The area effectively became more remote when the then new Saltash Road Bridge on the A38 road was opened in 1961. Before the opening of this bridge, and the improvements to the A30 road from Exeter to Penzance, most road traffic entered Cornwall using the Torpoint Ferry, taking visitors directly into this area. After the bridge opened, and continued dual carriageway improvements were made on the A30 road, traffic travelling through this part of Cornwall reduced greatly.

The Rame Peninsula part of the Forgotten Corner is included in the Cornwall Area of Outstanding Natural Beauty. It is also steeped in history, with many military forts, and archaeological points of interest. The area is essentially rural, with the main industry being agriculture. It is also a residential commuting area for Plymouth. The area also has some of the wealthiest areas within Cornwall, as well as some of the poorest.

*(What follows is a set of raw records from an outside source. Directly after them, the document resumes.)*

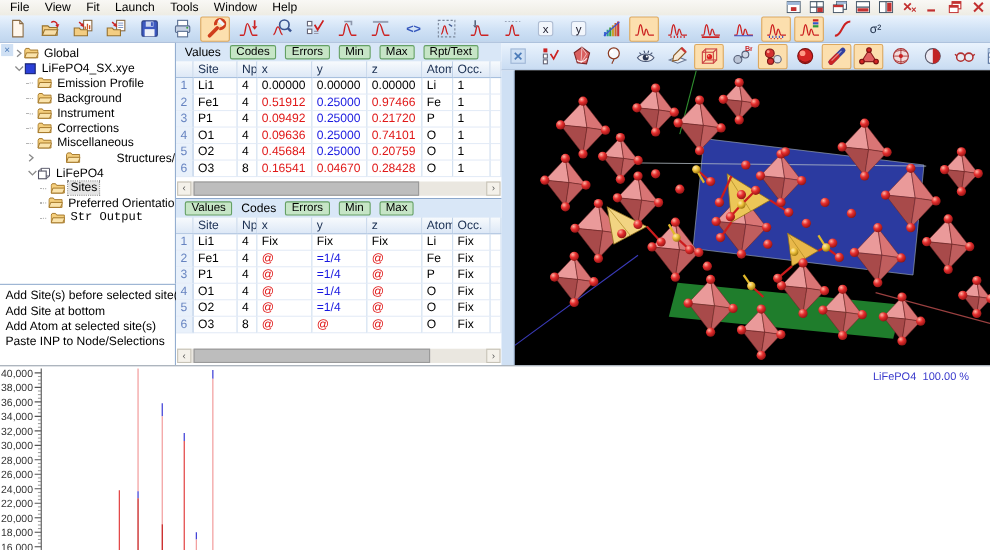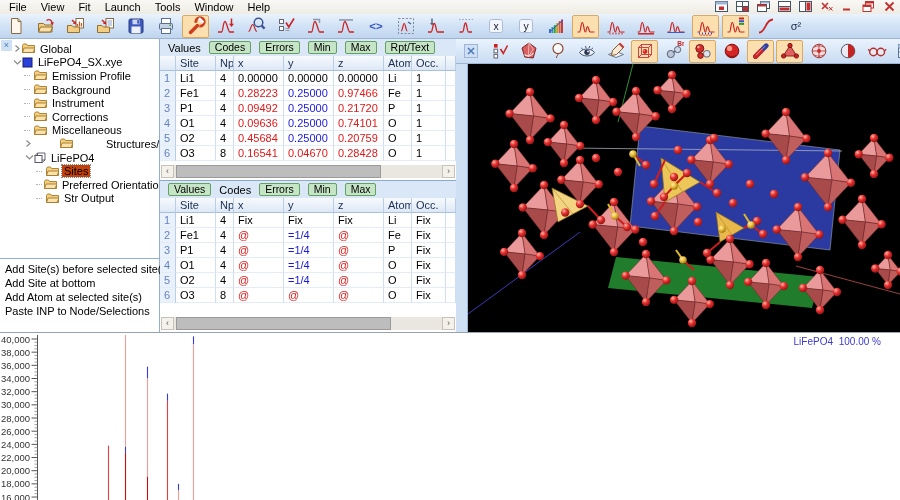"0.28223" div.c-r { text: 0.28223 -> 0.51912 }
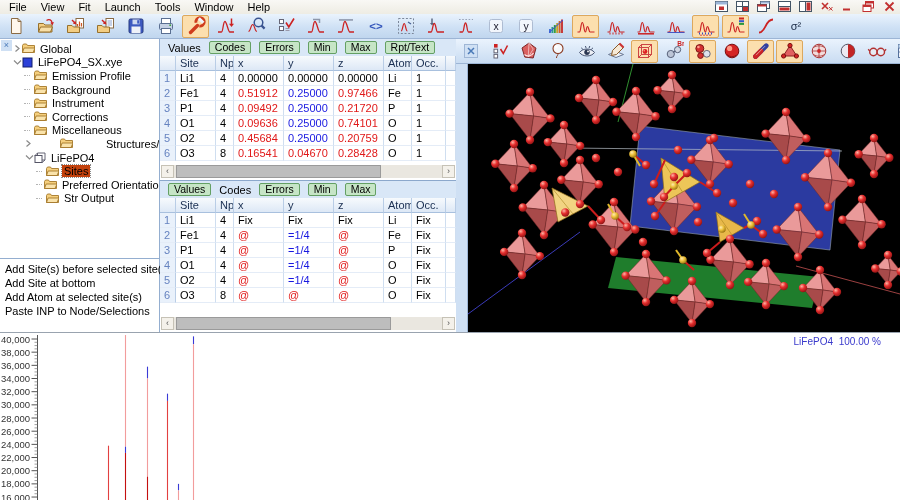"Sites" .tree-label.sel { background: #c2410c -> #e5e5e5 }
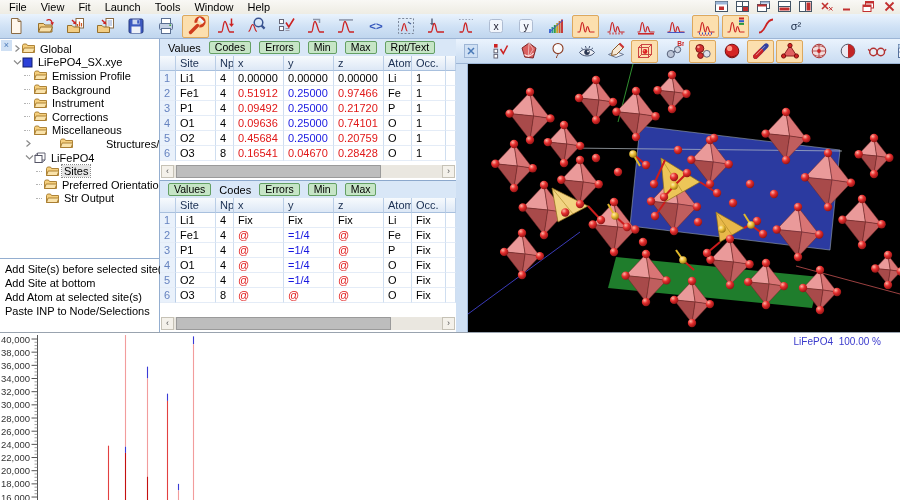"Str Output" div.tree-row { font-family: none -> Liberation Mono, monospace }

Historical note: Until boundary reform in the 19th century parts of the Rame Peninsula formed part of Devon as the manors had been possessions of Tavistock Abbey from Norman times.

==Places==
Places in the district include: Antony, Cawsand, Crafthole, Cremyll, Downderry, Fourlanesend, Freathy, Hessenford, Higher Wilcove, Kingsand, Lower Tregantle, Maker, Millbrook, Mount Edgcumbe House, Mount Edgcumbe Country Park, Penlee, Polbathic, Portwrinkle, Rame, Rame Head, Rame Peninsula, Seaton, Seaton Valley Countryside Park, Sheviock, St John, Torpoint, Whitsand Bay, Widegates, and Withnoe Barton.